About this task. Nothing but the lines from the one with "15 | Height: 6'" through the end of the material should be retyped, word for word and without pictures.

___ Supplied material

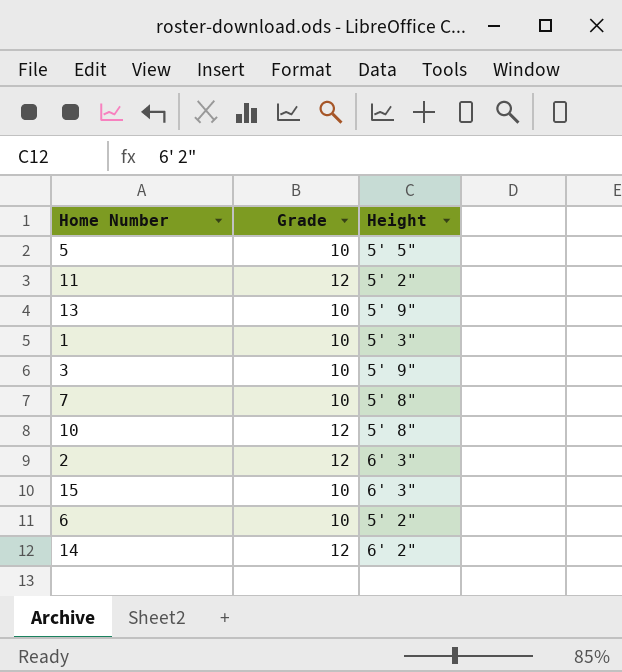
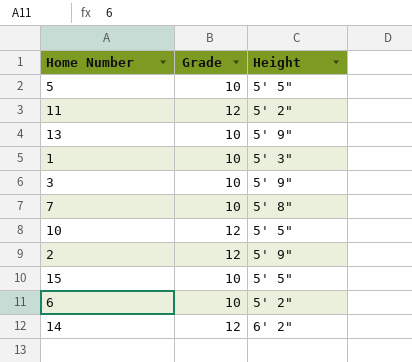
10 | Height: 5' 8" -> 5' 5"
2 | Height: 6' 3" -> 5' 9"
15 | Height: 6' 3" -> 5' 5"

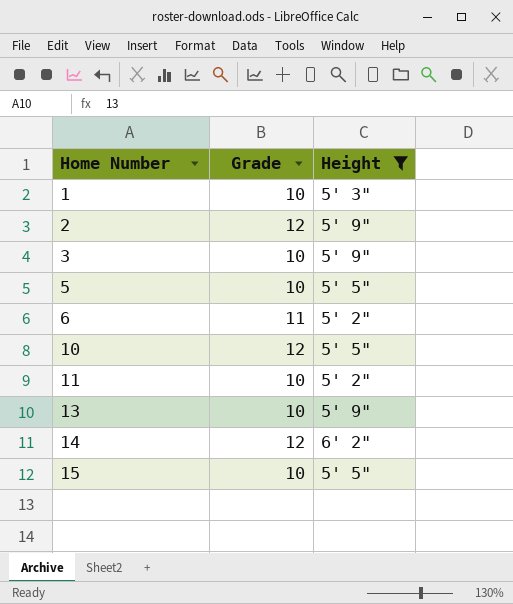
filter: none -> Height != 5' 8"
row order: none -> Home Number ascending
6 | Grade: 10 -> 11
11 | Grade: 12 -> 10

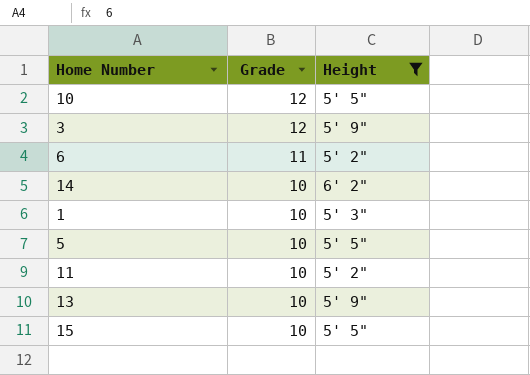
row order: Home Number ascending -> Grade descending
row 2: 12 | 5' 9" -> none
3 | Grade: 10 -> 12
14 | Grade: 12 -> 10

______

Final answer.
15 | Height: 6' 3" -> 5' 5"

filter: none -> Height != 5' 8"
row order: none -> Home Number ascending
6 | Grade: 10 -> 11
11 | Grade: 12 -> 10

row order: Home Number ascending -> Grade descending
row 2: 12 | 5' 9" -> none
3 | Grade: 10 -> 12
14 | Grade: 12 -> 10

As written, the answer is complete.